Un maître hors du commun

La tournée européenne du Dalaï-Lama


Texte & photos : Dominique Butet & Olivier Adam


© Olivier Adam

LA FORCE DU DIALOGUE INTERRELIGIEUX RÉAFFIRMÉE

Chaque étape européenne du Dalaï-La­ma est l’occasion de rencontres interre­ligieuses : ainsi, prêtres, imams, rabbins, hommes et femmes de toutes confessions se retrouvent à ses côtés lors des diffé­rentes conférences ou enseignements, provoquant accolades, éclats de rire et échanges complices, sous les applaudis­sements du public, conquis par tant de joie manifestée.
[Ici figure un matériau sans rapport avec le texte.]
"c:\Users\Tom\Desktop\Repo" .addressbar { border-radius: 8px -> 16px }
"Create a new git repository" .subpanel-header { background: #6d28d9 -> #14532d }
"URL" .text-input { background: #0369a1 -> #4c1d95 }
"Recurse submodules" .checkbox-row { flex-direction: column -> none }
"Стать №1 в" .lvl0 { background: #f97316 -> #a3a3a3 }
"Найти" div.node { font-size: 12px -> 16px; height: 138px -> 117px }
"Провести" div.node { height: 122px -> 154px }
Le 14 septembre 2016 à Paris au Collège des Bernardins, en compagnie des représen­tants des cultes de France, Sa Sainteté a rappelé qu’il est primordial de promouvoir l’harmonie entre les religions puisqu’au ni­veau fondamental elles véhiculent toutes le même message d’amour, de respect et de tolérance. Il a alors évoqué sa rencontre avec un moine catholique qui avait passé cinq ans en retraite dans les montagnes. « Je lui ai demandé quelle était sa pratique quotidienne et il m’a répondu qu’il méditait sur l’amour. En même temps, j’ai vu l’éclat du vrai bonheur dans ses yeux. J’ai eu des échanges similaires avec des pratiquants musulmans, merveilleux eux aussi. » Il a ajouté que dans le monde trop de conflits étaient menés au nom de la religion et que certaines expressions employées par les médias, telles que « terroriste islamique » ou « terroriste bouddhiste, », étaient tota­lement erronées : en effet, celui qui répand le sang ne peut plus être considéré comme pratiquant d’aucune religion.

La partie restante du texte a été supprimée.